Friday, December 12, 2008

meeting


I go to lots of meetings. Just this week I was at a joint meeting of the Merger Groups of Memorial and Westminster; the Finance Committee; the Nominating Committee; and our Merger Group meeting by itself. I usually attend 7 or the 9 Session Committees; plus sometimes the Board of Deacons meeting and Trustees Meeting. Things can get accomplished in meetings; or we can spin our wheels and waste time.

I just read The Great Crash 1929 by John Kenneth Galbraith. I once took a crash course in economics, so I should understand crashes, but I don't. There were many pages in Galbraith's book that I didn't understand. But I appreciated the account of President Hoover's action in November of 1929. He called some meetings.
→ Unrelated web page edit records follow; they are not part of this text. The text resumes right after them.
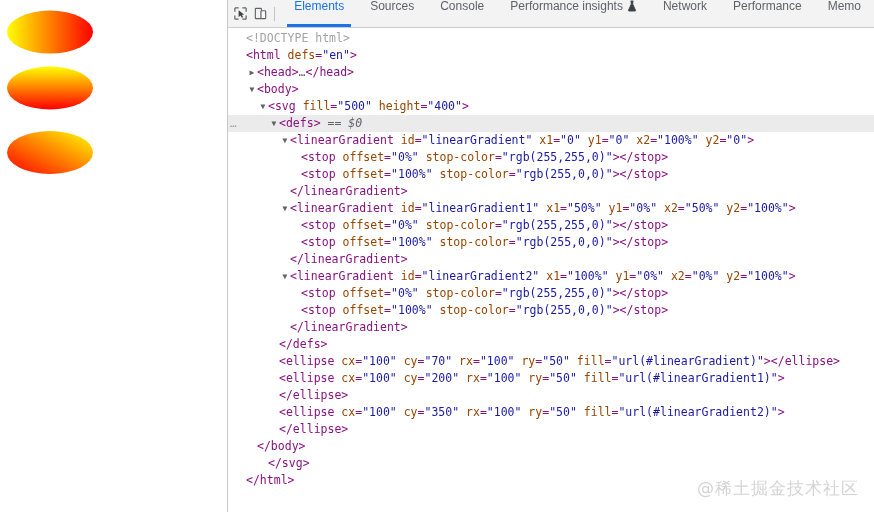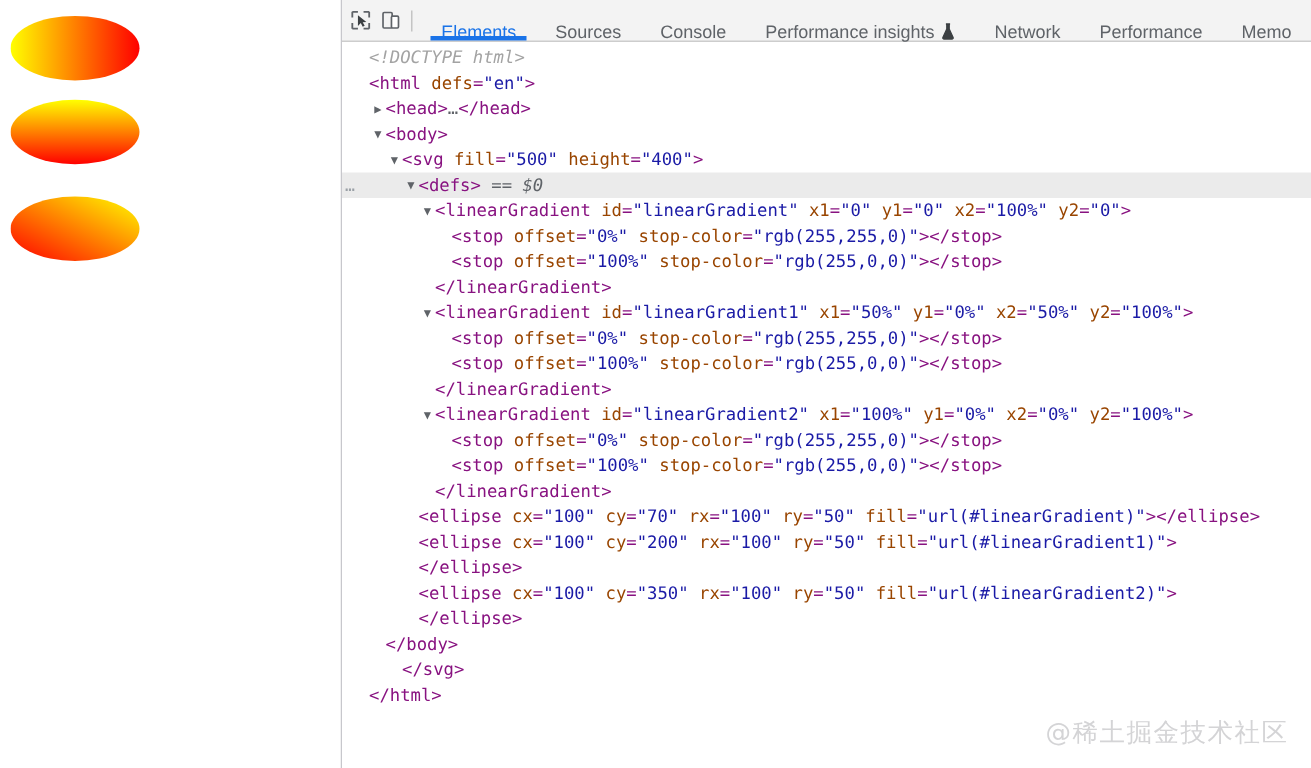--- a/index.html
+++ b/index.html
@@ -84,21 +84,21 @@
     align-self: center;
     margin: 0 6px 0 4px;
   }
   .tabs {
     display: flex;
     align-items: stretch;
     height: 100%;
   }
   .tab {
     display: flex;
-    align-items: flex-end;
+    align-items: flex-start;
     gap: 4px;
     padding: 0 13px;
     font-size: 12px;
     color: #5f6368;
     line-height: 1;
     cursor: pointer;
     position: relative;
     background: transparent;
     border: none;
     white-space: nowrap;
@@ -151,21 +151,21 @@
     width: 10px;
     color: #5f6368;
     font-size: 8px;
     vertical-align: middle;
     text-align: center;
   }
   .twisty.closed::before { content: "\25B6"; }
   .twisty.open::before { content: "\25BC"; }
   .twisty.none::before { content: ""; }
 
-  .t-doctype { color: #a3a3a3; font-style: italic; }
+  .t-doctype { color: #a3a3a3; }
   .t-tag     { color: #881280; }
   .t-attr    { color: #994500; }
   .t-val     { color: #1a1aa6; }
   .t-punct   { color: #881280; }
   .t-ellip   { color: #5f6368; }
   .t-marker  { color: #5f6368; }
   .t-dollar  { color: #5f6368; font-style: italic; }
 
   
   #watermark {
@@ -268,20 +268,21 @@
         <div class="dom-row" style="padding-left: 63px;"><span class="twisty none"></span><span class="t-punct">&lt;</span><span class="t-tag">stop</span><span class="t-attr"> offset</span><span class="t-punct">=</span><span class="t-val">"100%"</span><span class="t-attr"> stop-color</span><span class="t-punct">=</span><span class="t-val">"rgb(255,0,0)"</span><span class="t-punct">&gt;</span><span class="t-punct">&lt;/</span><span class="t-tag">stop</span><span class="t-punct">&gt;</span></div>
         <div class="dom-row" style="padding-left: 52px;"><span class="twisty none"></span><span class="t-punct">&lt;/</span><span class="t-tag">linearGradient</span><span class="t-punct">&gt;</span></div>
         <div class="dom-row" style="padding-left: 52px;"><span class="twisty open"></span><span class="t-punct">&lt;</span><span class="t-tag">linearGradient</span><span class="t-attr"> id</span><span class="t-punct">=</span><span class="t-val">"linearGradient1"</span><span class="t-attr"> x1</span><span class="t-punct">=</span><span class="t-val">"50%"</span><span class="t-attr"> y1</span><span class="t-punct">=</span><span class="t-val">"0%"</span><span class="t-attr"> x2</span><span class="t-punct">=</span><span class="t-val">"50%"</span><span class="t-attr"> y2</span><span class="t-punct">=</span><span class="t-val">"100%"</span><span class="t-punct">&gt;</span></div>
         <div class="dom-row" style="padding-left: 63px;"><span class="twisty none"></span><span class="t-punct">&lt;</span><span class="t-tag">stop</span><span class="t-attr"> offset</span><span class="t-punct">=</span><span class="t-val">"0%"</span><span class="t-attr"> stop-color</span><span class="t-punct">=</span><span class="t-val">"rgb(255,255,0)"</span><span class="t-punct">&gt;</span><span class="t-punct">&lt;/</span><span class="t-tag">stop</span><span class="t-punct">&gt;</span></div>
         <div class="dom-row" style="padding-left: 63px;"><span class="twisty none"></span><span class="t-punct">&lt;</span><span class="t-tag">stop</span><span class="t-attr"> offset</span><span class="t-punct">=</span><span class="t-val">"100%"</span><span class="t-attr"> stop-color</span><span class="t-punct">=</span><span class="t-val">"rgb(255,0,0)"</span><span class="t-punct">&gt;</span><span class="t-punct">&lt;/</span><span class="t-tag">stop</span><span class="t-punct">&gt;</span></div>
         <div class="dom-row" style="padding-left: 52px;"><span class="twisty none"></span><span class="t-punct">&lt;/</span><span class="t-tag">linearGradient</span><span class="t-punct">&gt;</span></div>
         <div class="dom-row" style="padding-left: 52px;"><span class="twisty open"></span><span class="t-punct">&lt;</span><span class="t-tag">linearGradient</span><span class="t-attr"> id</span><span class="t-punct">=</span><span class="t-val">"linearGradient2"</span><span class="t-attr"> x1</span><span class="t-punct">=</span><span class="t-val">"100%"</span><span class="t-attr"> y1</span><span class="t-punct">=</span><span class="t-val">"0%"</span><span class="t-attr"> x2</span><span class="t-punct">=</span><span class="t-val">"0%"</span><span class="t-attr"> y2</span><span class="t-punct">=</span><span class="t-val">"100%"</span><span class="t-punct">&gt;</span></div>
         <div class="dom-row" style="padding-left: 63px;"><span class="twisty none"></span><span class="t-punct">&lt;</span><span class="t-tag">stop</span><span class="t-attr"> offset</span><span class="t-punct">=</span><span class="t-val">"0%"</span><span class="t-attr"> stop-color</span><span class="t-punct">=</span><span class="t-val">"rgb(255,255,0)"</span><span class="t-punct">&gt;</span><span class="t-punct">&lt;/</span><span class="t-tag">stop</span><span class="t-punct">&gt;</span></div>
         <div class="dom-row" style="padding-left: 63px;"><span class="twisty none"></span><span class="t-punct">&lt;</span><span class="t-tag">stop</span><span class="t-attr"> offset</span><span class="t-punct">=</span><span class="t-val">"100%"</span><span class="t-attr"> stop-color</span><span class="t-punct">=</span><span class="t-val">"rgb(255,0,0)"</span><span class="t-punct">&gt;</span><span class="t-punct">&lt;/</span><span class="t-tag">stop</span><span class="t-punct">&gt;</span></div>
         <div class="dom-row" style="padding-left: 52px;"><span class="twisty none"></span><span class="t-punct">&lt;/</span><span class="t-tag">linearGradient</span><span class="t-punct">&gt;</span></div>
+        <div class="dom-row" style="padding-left: 41px;"><span class="twisty none"></span><span class="t-punct">&lt;/</span><span class="t-tag">defs</span><span class="t-punct">&gt;</span></div>
         <div class="dom-row" style="padding-left: 41px;"><span class="twisty none"></span><span class="t-punct">&lt;</span><span class="t-tag">ellipse</span><span class="t-attr"> cx</span><span class="t-punct">=</span><span class="t-val">"100"</span><span class="t-attr"> cy</span><span class="t-punct">=</span><span class="t-val">"70"</span><span class="t-attr"> rx</span><span class="t-punct">=</span><span class="t-val">"100"</span><span class="t-attr"> ry</span><span class="t-punct">=</span><span class="t-val">"50"</span><span class="t-attr"> fill</span><span class="t-punct">=</span><span class="t-val">"url(#linearGradient)"</span><span class="t-punct">&gt;</span><span class="t-punct">&lt;/</span><span class="t-tag">ellipse</span><span class="t-punct">&gt;</span></div>
         <div class="dom-row" style="padding-left: 41px;"><span class="twisty none"></span><span class="t-punct">&lt;</span><span class="t-tag">ellipse</span><span class="t-attr"> cx</span><span class="t-punct">=</span><span class="t-val">"100"</span><span class="t-attr"> cy</span><span class="t-punct">=</span><span class="t-val">"200"</span><span class="t-attr"> rx</span><span class="t-punct">=</span><span class="t-val">"100"</span><span class="t-attr"> ry</span><span class="t-punct">=</span><span class="t-val">"50"</span><span class="t-attr"> fill</span><span class="t-punct">=</span><span class="t-val">"url(#linearGradient1)"</span><span class="t-punct">&gt;</span></div>
         <div class="dom-row" style="padding-left: 41px;"><span class="twisty none"></span><span class="t-punct">&lt;/</span><span class="t-tag">ellipse</span><span class="t-punct">&gt;</span></div>
         <div class="dom-row" style="padding-left: 41px;"><span class="twisty none"></span><span class="t-punct">&lt;</span><span class="t-tag">ellipse</span><span class="t-attr"> cx</span><span class="t-punct">=</span><span class="t-val">"100"</span><span class="t-attr"> cy</span><span class="t-punct">=</span><span class="t-val">"350"</span><span class="t-attr"> rx</span><span class="t-punct">=</span><span class="t-val">"100"</span><span class="t-attr"> ry</span><span class="t-punct">=</span><span class="t-val">"50"</span><span class="t-attr"> fill</span><span class="t-punct">=</span><span class="t-val">"url(#linearGradient2)"</span><span class="t-punct">&gt;</span></div>
         <div class="dom-row" style="padding-left: 41px;"><span class="twisty none"></span><span class="t-punct">&lt;/</span><span class="t-tag">ellipse</span><span class="t-punct">&gt;</span></div>
         <div class="dom-row" style="padding-left: 19px;"><span class="twisty none"></span><span class="t-punct">&lt;/</span><span class="t-tag">body</span><span class="t-punct">&gt;</span></div>
         <div class="dom-row" style="padding-left: 30px;"><span class="twisty none"></span><span class="t-punct">&lt;/</span><span class="t-tag">svg</span><span class="t-punct">&gt;</span></div>
         <div class="dom-row" style="padding-left: 8px;"><span class="twisty none"></span><span class="t-punct">&lt;/</span><span class="t-tag">html</span><span class="t-punct">&gt;</span></div>
       </div>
Galbraith writes: "This is the rite of the meeting which is called not to do business but to do no business." He goes on to say that meetings are called for various reasons. They are held to seek companionship; or to create the impression that business is being done. Or they are justified by the "exchange-of-ideas." Salesmen (sic) and sales executives meet for "spiritual" reasons: the warmth of comradeship, the interplay of personality, the stimulation of alcohol, and the inspiration of oratory. The no-business meetings of the great business executives depend for their illusion of importance on something quite different: a solemn sense of assembled power. Galbraith says, "The no-business meeting was an almost perfect instrument for the situation in which President hoover found himself in the autumn of 1929."

The more authoritarian a church structure is, the fewer meetings that are necessary. Presbyterians meet a lot because we are a representative democracy. We have to have lots of meetings. We don't trust anyone enough to allow them to make decisions by themselves.

I wonder what would happen if we had a three month moratorium on meetings of the church (besides worship). My fear would be that people would get so used to not attending meetings that they wouldn't start back again.

One of the most significant meetings in church history took place in Jerusalem. It's described in Acts 15.

Perhaps we should try to do something fun in every meeting.